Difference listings
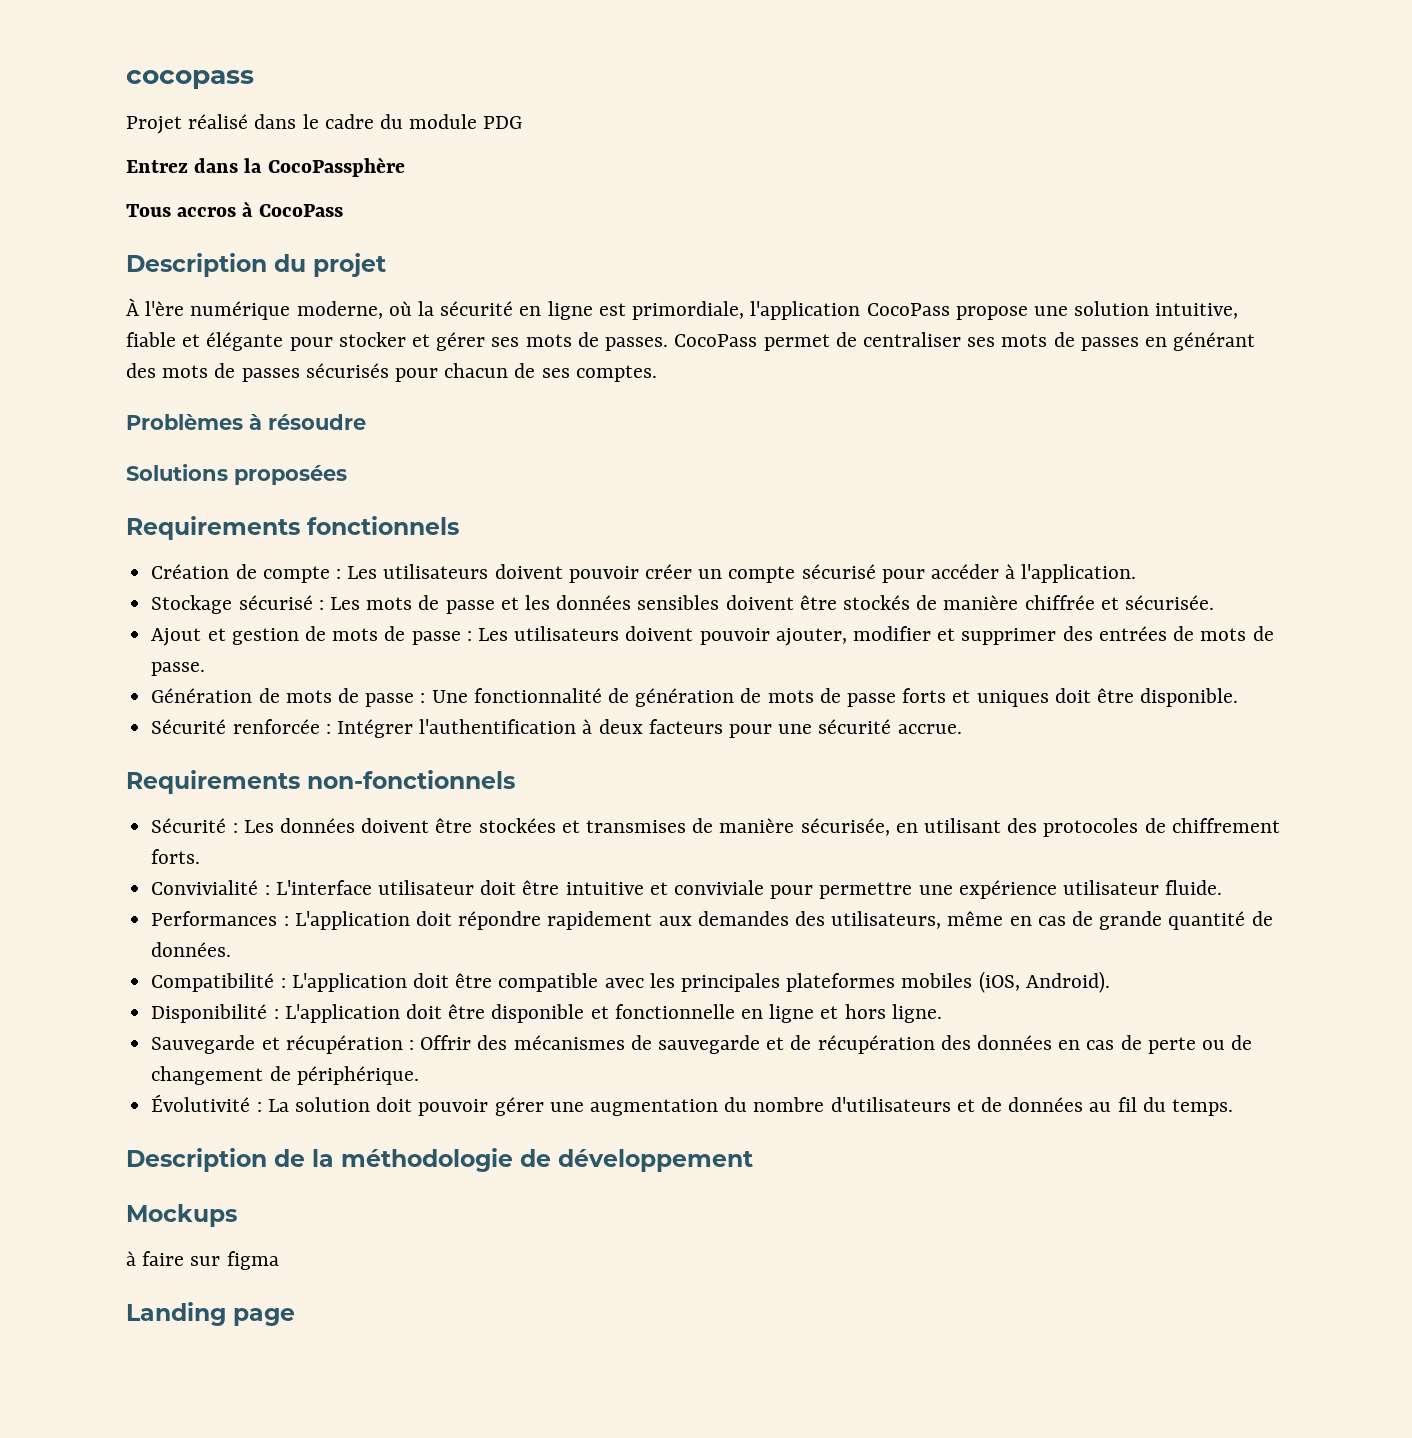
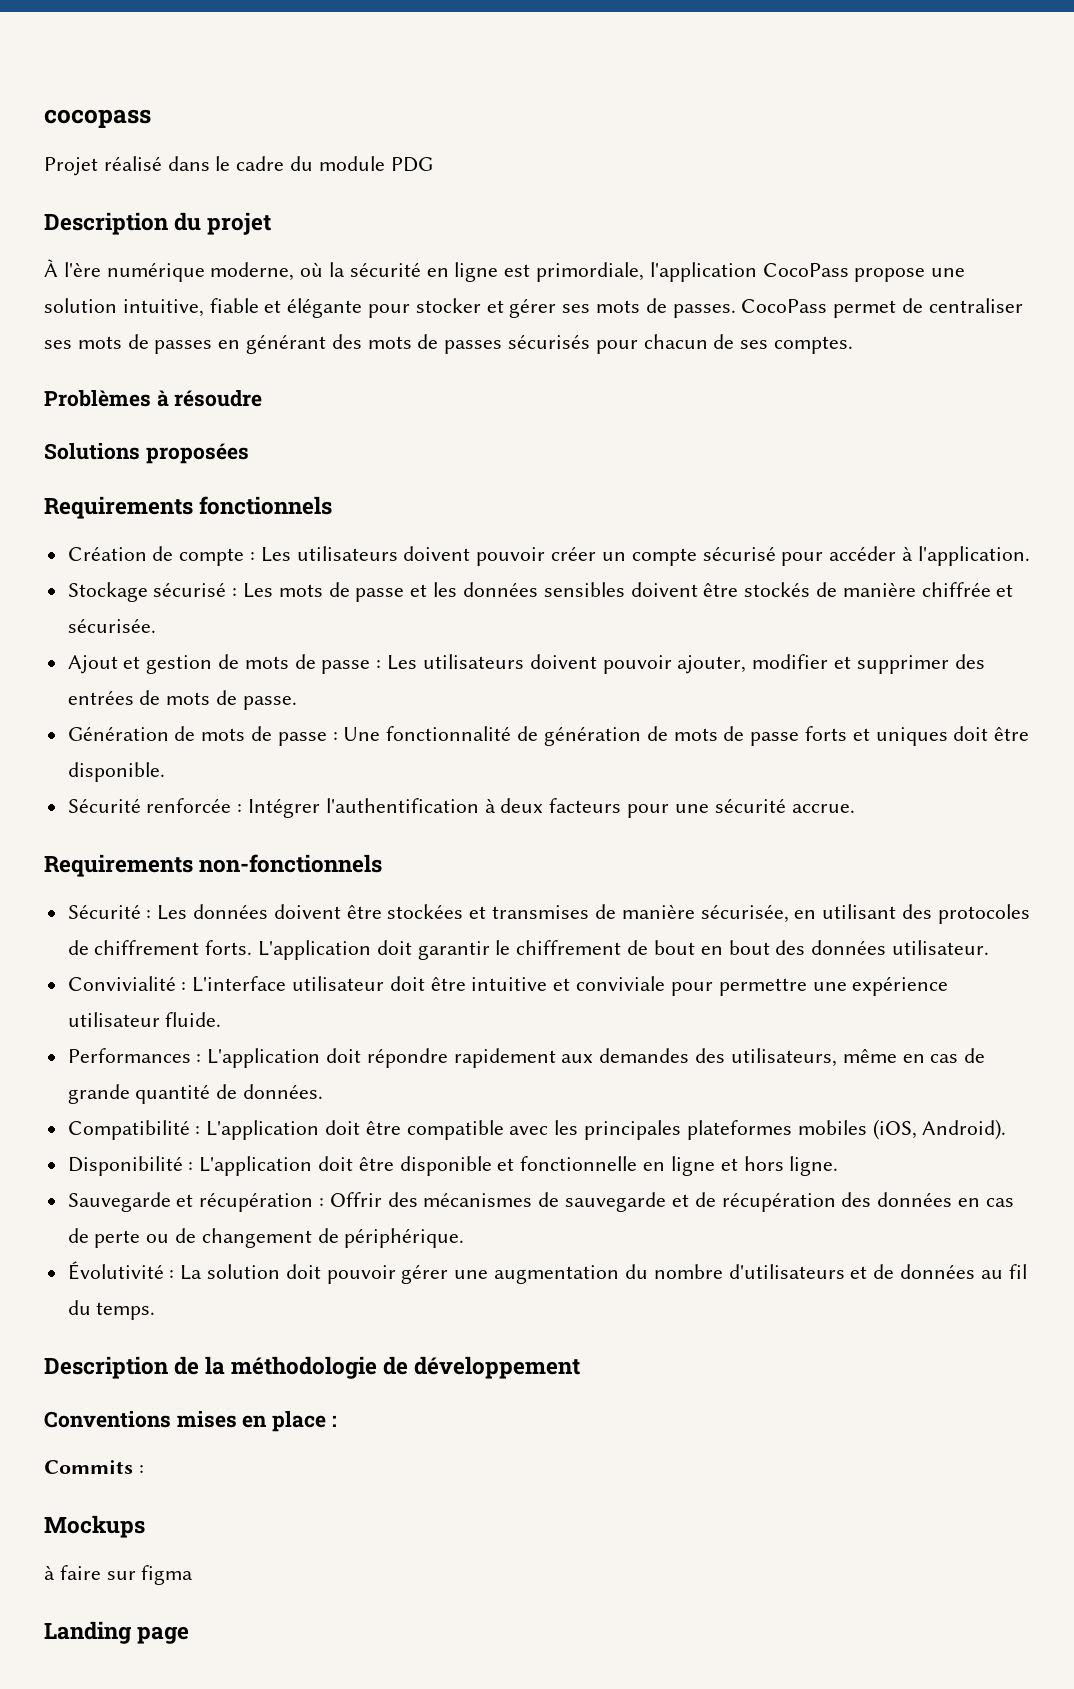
- Entrez dans la CocoPassphère
- Tous accros à CocoPass
+ L'application doit garantir le chiffrement de bout en bout des données utilisateur.
+ Conventions mises en place :
+ Commits :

Exercise goal:
Your answer must be an exact transcription of the records above, minus the pictures.

Problem solution:
- Entrez dans la CocoPassphère
- Tous accros à CocoPass
+ L'application doit garantir le chiffrement de bout en bout des données utilisateur.
+ Conventions mises en place :
+ Commits :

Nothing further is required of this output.